> _Dataset extract_:
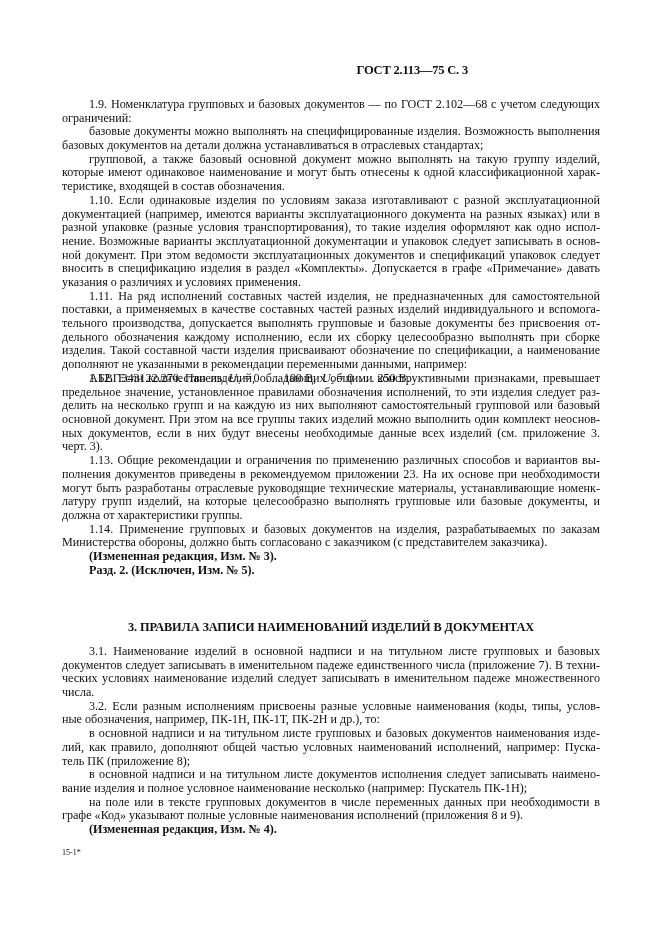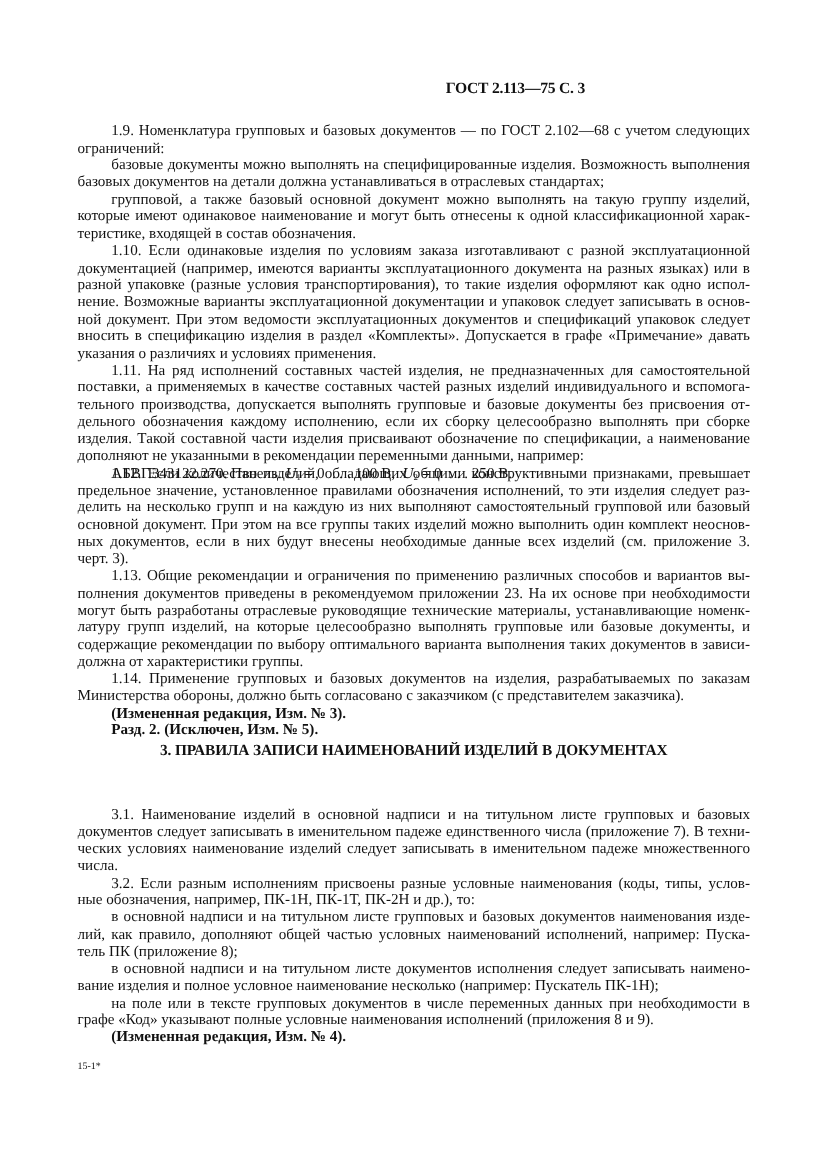--- a/index.html
+++ b/index.html
@@ -63,7 +63,6 @@
       <div class="ln" style="white-space: normal; overflow: hidden;">полнения документов приведены в рекомендуемом приложении 23. На их основе при необходимости</div>
       <div class="ln" style="white-space: normal; overflow: hidden;">могут быть разработаны отраслевые руководящие технические материалы, устанавливающие номенк-</div>
       <div class="ln" style="white-space: normal; overflow: hidden;">латуру групп изделий, на которые целесообразно выполнять групповые или базовые документы, и</div>
-      <div class="ln" style="white-space: normal; overflow: hidden;">содержащие рекомендации по выбору оптимального варианта выполнения таких документов в зависи-</div>
       <div class="ln last">должна от характеристики группы.</div>
       <div class="ln ind" style="white-space: normal; overflow: hidden;">1.14. Применение групповых и базовых документов на изделия, разрабатываемых по заказам</div>
       <div class="ln last">Министерства обороны, должно быть согласовано с заказчиком (с представителем заказчика).</div>

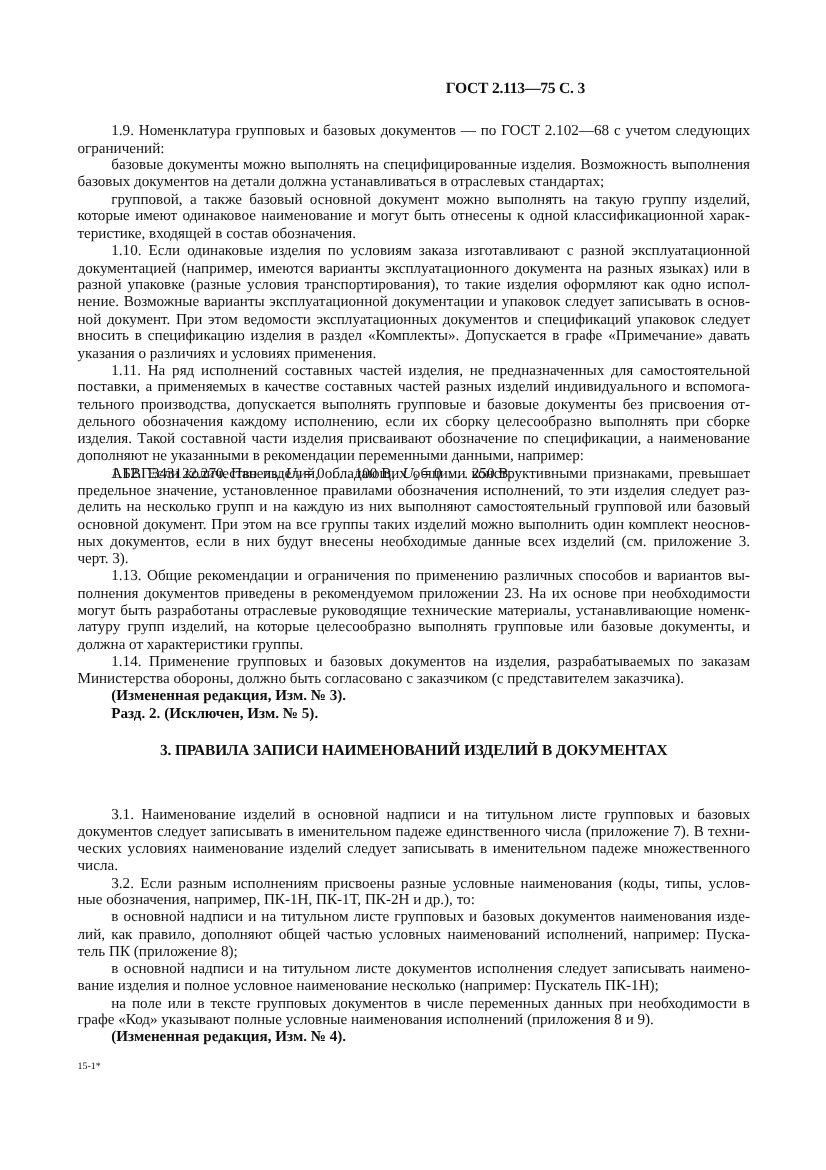--- a/index.html
+++ b/index.html
@@ -12,7 +12,7 @@
   .ln.last { text-align-last: left; }
   .ln.ind { padding-left: 27px; }
   .ln.bold { font-weight: bold; text-align-last: left; }
-  .heading { position: absolute; top: 593px; left: 62px; width: 538px; text-align: center; font-weight: bold; font-size: 12.3px; letter-spacing: -0.1px; }
+  .heading { position: absolute; top: 620px; left: 62px; width: 538px; text-align: center; font-weight: bold; font-size: 12.3px; letter-spacing: -0.1px; }
   .footer { position: absolute; top: 848px; left: 62px; font-size: 8px; }
   sub { font-size: 7px; vertical-align: -2px; line-height: 0; }
   i { font-style: italic; }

> _Exercise_: A verbatim retyping of the listing, without any pictures, is the expected answer.

> _Response to the task_:
--- a/index.html
+++ b/index.html
@@ -63,7 +63,6 @@
       <div class="ln" style="white-space: normal; overflow: hidden;">полнения документов приведены в рекомендуемом приложении 23. На их основе при необходимости</div>
       <div class="ln" style="white-space: normal; overflow: hidden;">могут быть разработаны отраслевые руководящие технические материалы, устанавливающие номенк-</div>
       <div class="ln" style="white-space: normal; overflow: hidden;">латуру групп изделий, на которые целесообразно выполнять групповые или базовые документы, и</div>
-      <div class="ln" style="white-space: normal; overflow: hidden;">содержащие рекомендации по выбору оптимального варианта выполнения таких документов в зависи-</div>
       <div class="ln last">должна от характеристики группы.</div>
       <div class="ln ind" style="white-space: normal; overflow: hidden;">1.14. Применение групповых и базовых документов на изделия, разрабатываемых по заказам</div>
       <div class="ln last">Министерства обороны, должно быть согласовано с заказчиком (с представителем заказчика).</div>

--- a/index.html
+++ b/index.html
@@ -12,7 +12,7 @@
   .ln.last { text-align-last: left; }
   .ln.ind { padding-left: 27px; }
   .ln.bold { font-weight: bold; text-align-last: left; }
-  .heading { position: absolute; top: 593px; left: 62px; width: 538px; text-align: center; font-weight: bold; font-size: 12.3px; letter-spacing: -0.1px; }
+  .heading { position: absolute; top: 620px; left: 62px; width: 538px; text-align: center; font-weight: bold; font-size: 12.3px; letter-spacing: -0.1px; }
   .footer { position: absolute; top: 848px; left: 62px; font-size: 8px; }
   sub { font-size: 7px; vertical-align: -2px; line-height: 0; }
   i { font-style: italic; }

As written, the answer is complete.